## Material for this task
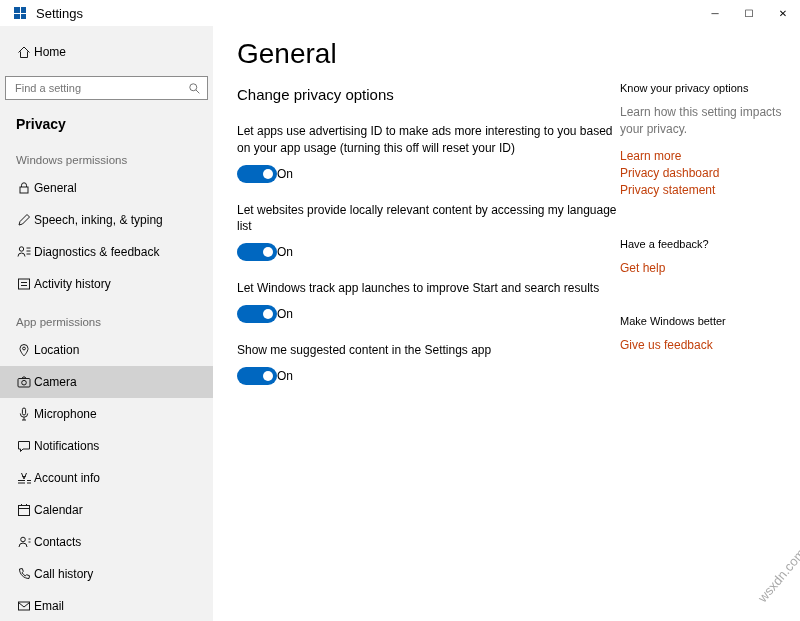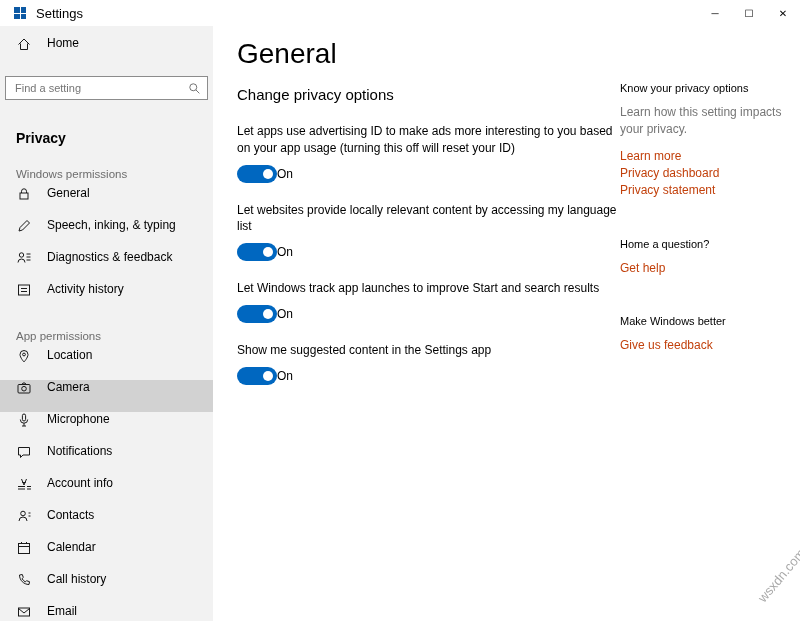--- a/index.html
+++ b/index.html
@@ -12,25 +12,25 @@
   .titlebar { height:26px; background:#fff; display:flex; align-items:center; padding-left:14px; position:relative; }
   .win-logo { width:12px; height:12px; display:grid; grid-template-columns:1fr 1fr; grid-template-rows:1fr 1fr; gap:1px; margin-right:10px; }
   .win-logo span { background:#0c59a4; }
   .titlebar-title { font-size:13px; }
   .win-controls { position:absolute; right:0; top:0; display:flex; height:26px; }
   .win-btn { width:34px; height:26px; display:flex; align-items:center; justify-content:center; font-size:10px; cursor:pointer; background:transparent; border:none; color:#000; }
   
   .app { display:flex; height:595px; position:relative; }
   
   .sidebar { width:213px; flex-shrink:0; background:#f2f2f2; padding-top:10px; overflow:hidden; }
-  .side-item { height:32px; display:flex; align-items:flex-start; gap:15px; padding-left:16px; cursor:pointer; }
+  .side-item { height:32px; display:flex; align-items:center; gap:2px; padding-left:16px; cursor:pointer; }
   .side-item.selected { background:#d2d2d2; }
   .icon16 { width:16px; height:16px; flex-shrink:0; display:block; }
   .icon16 svg { width:16px; height:16px; display:block; }
-  .search-box { margin:8px 5px 24px 5px; height:24px; background:#fff; border:1px solid #8c8c8c; display:flex; align-items:center; padding:0 6px 0 9px; }
+  .search-box { margin:8px 5px 10px 5px; height:24px; background:#fff; border:1px solid #8c8c8c; display:flex; align-items:center; padding:0 6px 0 9px; }
   .search-box input { flex:1; border:none; outline:none; background:transparent; font-family:inherit; font-size:11px; color:#444; }
   .search-icon svg { width:13px; height:13px; display:block; }
   .privacy-title { font-size:14px; font-weight:bold; padding:6px 16px 6px 16px; }
   .group-label { color:#6d6d6d; font-size:11.5px; padding:16px 16px 6px 16px; }
   
   .content { flex:1; padding:12px 0 0 24px; position:relative; background:#fff; }
   .page-title { font-size:28px; font-weight:400; margin-bottom:16px; }
   .section-title { font-size:15px; font-weight:400; margin-bottom:20px; }
   .setting { max-width:382px; margin-bottom:19px; }
   .setting p { line-height:1.4; margin-bottom:8px; }
@@ -180,36 +180,36 @@
             <path d="M5.5 3 L8 9 M8 9 L10.5 3 M6.3 6.5 h3.4" fill="none" stroke="#1a1a1a"></path>
             <path d="M11 10.5 h4 M11 13 h4 M2 10.5 h7 M2 13 h7" stroke="#1a1a1a" fill="none"></path>
           </svg>
       </span>
       <span>Account info</span>
     </div>
 
     <div class="side-item">
       <span class="icon16">
         <svg viewBox="0 0 16 16">
+            <rect x="2.5" y="3.5" width="11" height="10" fill="none" stroke="#1a1a1a"></rect>
+            <path d="M2.5 6.5 h11 M5.5 3.5 V2 M10.5 3.5 V2" fill="none" stroke="#1a1a1a"></path>
+          </svg>
+      </span>
+      <span>Calendar</span>
+    </div>
+
+    <div class="side-item">
+      <span class="icon16">
+        <svg viewBox="0 0 16 16">
             <circle cx="7" cy="5.5" r="2.3" fill="none" stroke="#1a1a1a"></circle>
             <path d="M3 13 a4 4 0 0 1 8 0" fill="none" stroke="#1a1a1a"></path>
             <path d="M12.5 5 h2 M12.5 8 h2" stroke="#1a1a1a"></path>
           </svg>
       </span>
       <span>Contacts</span>
-    </div>
-
-    <div class="side-item">
-      <span class="icon16">
-        <svg viewBox="0 0 16 16">
-            <rect x="2.5" y="3.5" width="11" height="10" fill="none" stroke="#1a1a1a"></rect>
-            <path d="M2.5 6.5 h11 M5.5 3.5 V2 M10.5 3.5 V2" fill="none" stroke="#1a1a1a"></path>
-          </svg>
-      </span>
-      <span>Calendar</span>
     </div>
 
     <div class="side-item">
       <span class="icon16">
         <svg viewBox="0 0 16 16">
             <path d="M3.5 3 c0 5.2 4.3 9.5 9.5 9.5 l.5-2.8 -3-1 -1.2 1.2 a8.2 8.2 0 0 1-3.2-3.2 L7.3 5.5 6.3 2.5 Z" fill="none" stroke="#1a1a1a"></path>
           </svg>
       </span>
       <span>Call history</span>
     </div>
@@ -272,21 +272,21 @@
 
     <div class="aside">
       <div class="aside-section">
         <div class="aside-title">Know your privacy options</div>
         <div class="aside-desc">Learn how this setting impacts your privacy.</div>
         <a>Learn more</a>
         <a>Privacy dashboard</a>
         <a>Privacy statement</a>
       </div>
       <div class="aside-section">
-        <div class="aside-title">Home a question?</div>
+        <div class="aside-title">Have a feedback?</div>
         <a>Get help</a>
       </div>
       <div class="aside-section">
         <div class="aside-title">Make Windows better</div>
         <a>Give us feedback</a>
       </div>
     </div>
   </div>
 </div>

## Task brief
Print the entries again exactly as they appear above. Do not print the pictures.

## Written response
--- a/index.html
+++ b/index.html
@@ -12,25 +12,25 @@
   .titlebar { height:26px; background:#fff; display:flex; align-items:center; padding-left:14px; position:relative; }
   .win-logo { width:12px; height:12px; display:grid; grid-template-columns:1fr 1fr; grid-template-rows:1fr 1fr; gap:1px; margin-right:10px; }
   .win-logo span { background:#0c59a4; }
   .titlebar-title { font-size:13px; }
   .win-controls { position:absolute; right:0; top:0; display:flex; height:26px; }
   .win-btn { width:34px; height:26px; display:flex; align-items:center; justify-content:center; font-size:10px; cursor:pointer; background:transparent; border:none; color:#000; }
   
   .app { display:flex; height:595px; position:relative; }
   
   .sidebar { width:213px; flex-shrink:0; background:#f2f2f2; padding-top:10px; overflow:hidden; }
-  .side-item { height:32px; display:flex; align-items:flex-start; gap:15px; padding-left:16px; cursor:pointer; }
+  .side-item { height:32px; display:flex; align-items:center; gap:2px; padding-left:16px; cursor:pointer; }
   .side-item.selected { background:#d2d2d2; }
   .icon16 { width:16px; height:16px; flex-shrink:0; display:block; }
   .icon16 svg { width:16px; height:16px; display:block; }
-  .search-box { margin:8px 5px 24px 5px; height:24px; background:#fff; border:1px solid #8c8c8c; display:flex; align-items:center; padding:0 6px 0 9px; }
+  .search-box { margin:8px 5px 10px 5px; height:24px; background:#fff; border:1px solid #8c8c8c; display:flex; align-items:center; padding:0 6px 0 9px; }
   .search-box input { flex:1; border:none; outline:none; background:transparent; font-family:inherit; font-size:11px; color:#444; }
   .search-icon svg { width:13px; height:13px; display:block; }
   .privacy-title { font-size:14px; font-weight:bold; padding:6px 16px 6px 16px; }
   .group-label { color:#6d6d6d; font-size:11.5px; padding:16px 16px 6px 16px; }
   
   .content { flex:1; padding:12px 0 0 24px; position:relative; background:#fff; }
   .page-title { font-size:28px; font-weight:400; margin-bottom:16px; }
   .section-title { font-size:15px; font-weight:400; margin-bottom:20px; }
   .setting { max-width:382px; margin-bottom:19px; }
   .setting p { line-height:1.4; margin-bottom:8px; }
@@ -180,36 +180,36 @@
             <path d="M5.5 3 L8 9 M8 9 L10.5 3 M6.3 6.5 h3.4" fill="none" stroke="#1a1a1a"></path>
             <path d="M11 10.5 h4 M11 13 h4 M2 10.5 h7 M2 13 h7" stroke="#1a1a1a" fill="none"></path>
           </svg>
       </span>
       <span>Account info</span>
     </div>
 
     <div class="side-item">
       <span class="icon16">
         <svg viewBox="0 0 16 16">
+            <rect x="2.5" y="3.5" width="11" height="10" fill="none" stroke="#1a1a1a"></rect>
+            <path d="M2.5 6.5 h11 M5.5 3.5 V2 M10.5 3.5 V2" fill="none" stroke="#1a1a1a"></path>
+          </svg>
+      </span>
+      <span>Calendar</span>
+    </div>
+
+    <div class="side-item">
+      <span class="icon16">
+        <svg viewBox="0 0 16 16">
             <circle cx="7" cy="5.5" r="2.3" fill="none" stroke="#1a1a1a"></circle>
             <path d="M3 13 a4 4 0 0 1 8 0" fill="none" stroke="#1a1a1a"></path>
             <path d="M12.5 5 h2 M12.5 8 h2" stroke="#1a1a1a"></path>
           </svg>
       </span>
       <span>Contacts</span>
-    </div>
-
-    <div class="side-item">
-      <span class="icon16">
-        <svg viewBox="0 0 16 16">
-            <rect x="2.5" y="3.5" width="11" height="10" fill="none" stroke="#1a1a1a"></rect>
-            <path d="M2.5 6.5 h11 M5.5 3.5 V2 M10.5 3.5 V2" fill="none" stroke="#1a1a1a"></path>
-          </svg>
-      </span>
-      <span>Calendar</span>
     </div>
 
     <div class="side-item">
       <span class="icon16">
         <svg viewBox="0 0 16 16">
             <path d="M3.5 3 c0 5.2 4.3 9.5 9.5 9.5 l.5-2.8 -3-1 -1.2 1.2 a8.2 8.2 0 0 1-3.2-3.2 L7.3 5.5 6.3 2.5 Z" fill="none" stroke="#1a1a1a"></path>
           </svg>
       </span>
       <span>Call history</span>
     </div>
@@ -272,21 +272,21 @@
 
     <div class="aside">
       <div class="aside-section">
         <div class="aside-title">Know your privacy options</div>
         <div class="aside-desc">Learn how this setting impacts your privacy.</div>
         <a>Learn more</a>
         <a>Privacy dashboard</a>
         <a>Privacy statement</a>
       </div>
       <div class="aside-section">
-        <div class="aside-title">Home a question?</div>
+        <div class="aside-title">Have a feedback?</div>
         <a>Get help</a>
       </div>
       <div class="aside-section">
         <div class="aside-title">Make Windows better</div>
         <a>Give us feedback</a>
       </div>
     </div>
   </div>
 </div>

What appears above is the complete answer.